Se siete nati negli anni ottanta e siete interisti, probabilmente il tifo è diverso per voi rispetto a quello di altri. Abbagliati da Trapattoni e l’Inter dei tedeschi da bambini, poi illusi dai colpi di mercato a ripetizione della fine degli anni novanta e dai mille illustri sconosciuti pronti a prendere i soldi di Moratti per poi scappare a gambe levate quando la squadra otteneva risultati – alla meglio – alterni.
Se siete nati a Milano la situazione è stata ancora più faticosa: quelli con la maglia rossonera a vincere tutto e prendervi in giro per l’incapacità dei vostri beniamini di portare a casa anche la più umile delle coppe. Dalle elementari all’università: un inferno fatto di continue battute e cori famosissimi che, per quanto tentiate, difficilmente riuscirete a dimenticare.
Non basta un giocatore a tenervi attaccati a una fede calcistica, ma se una persona del genere potesse esistere, essa sarebbe Javier Zanetti. Lui è paziente, sa che ogni giorno si migliora, allenamento dopo allenamento, è sempre stato conscio (non speranzoso, ma sicuro) che i risultati sarebbero arrivati.
Quante volte avete pensato “Finché c’è lui, finirà tutto per il meglio”? Avevate ragione: ci è voluto un grande allenatore e una delle rose più complete nella storia del calcio, ma il capitano dell’Inter ha potuto alzare la Champions League e cinque trofei di campione d’Italia prima di ritirarsi. Le coppe contano poco: l’importante è che l’argentino abbia insegnato a intere generazioni a coltivare il lavoro quotidiano, ad avere pazienza, ad aspettare i risultati.
Ha inoculato fiducia in un popolo di tifosi, rimanendo una figura di riferimento in campo quanto fuori da esso.
Il giorno seguente alla prematura scomparsa di Giacinto Facchetti, Giampiero Mughini, non esattamente un tifoso nerazzurro, ricordava il numero 3 come il componente più importante, di gran lunga più carismatico e più forte della Grande Inter che negli anni sessanta cambiò la storia della società nerazzurra e un po’ anche quella del calcio.
Nel 2010 c’erano Eto’o, Milito, Sneijder. C’era Samuel, c’era Cambiasso al picco della carriera e il rincalzo in attacco era un ragazzino italiano spaventosamente dotato. In panchina José Mourinho, uno dei migliori allenatori al Mondo.

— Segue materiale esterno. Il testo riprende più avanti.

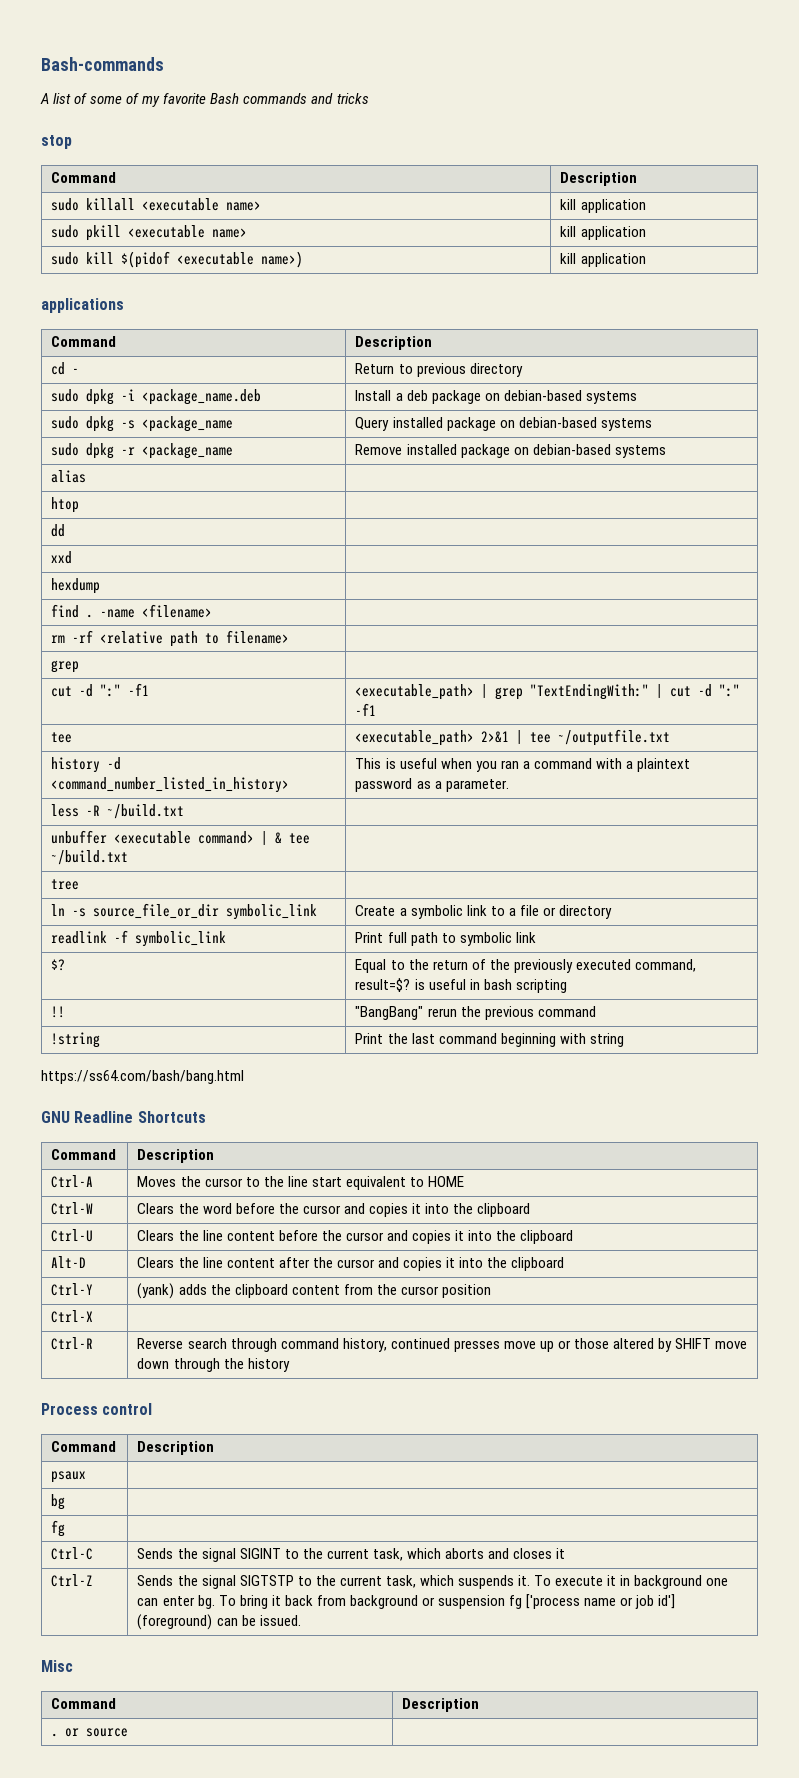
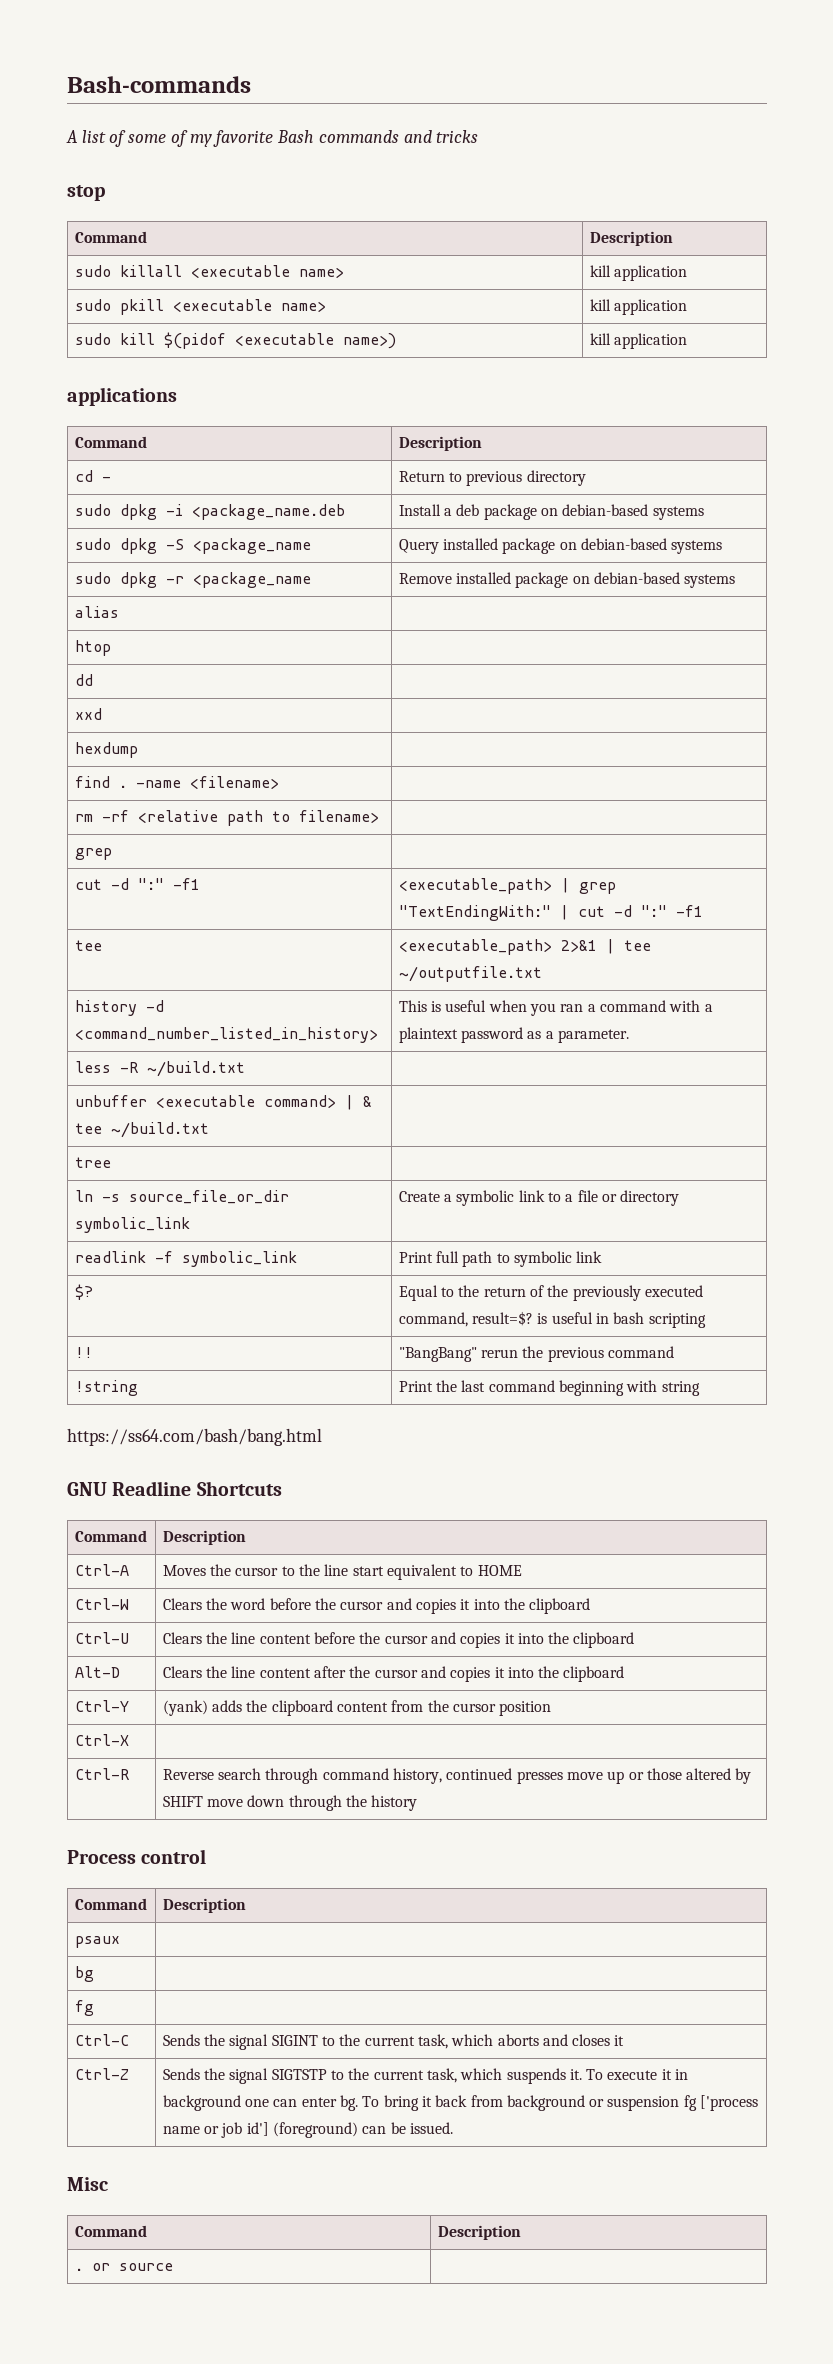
[121,420,136,429] -s -> [165,539,184,550] -S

Ma il ricordo più splendente di quella squadra rimarrà Javier Zanetti, colui che c’era prima di tutti quei fenomeni e che ci sarebbe stato in seguito, colui che ama più di ogni altra cosa il lavoro, il campo d’allenamento e la palestra. Che conosce un unico modo per primeggiare: faticare, rimboccarsi le maniche e avere pazienza.
È giunto il momento di dire “arrivederci” anche per lui. Il capitano si arrende al tempo, nonostante il fisico sembri quello di un ventunenne. Non ci pare verosimile che qualcun’altro abbia l’indecenza di chiedere di indossare il 4 su fondo nero e azzurro; crediamo che ognuno di noi, anche non interista, speri che Thohir non tradisca un personaggio del genere rifiutandosi di ritirare il suo numero. Quella maglia deve rappresentare qualcosa di più di un giocatore che per vent’anni ha fatto la storia di una singola società, deve servire a tutti coloro che perdono la fiducia per riacquistarla, per crederci fino alla fine. In campo quanto fuori da esso.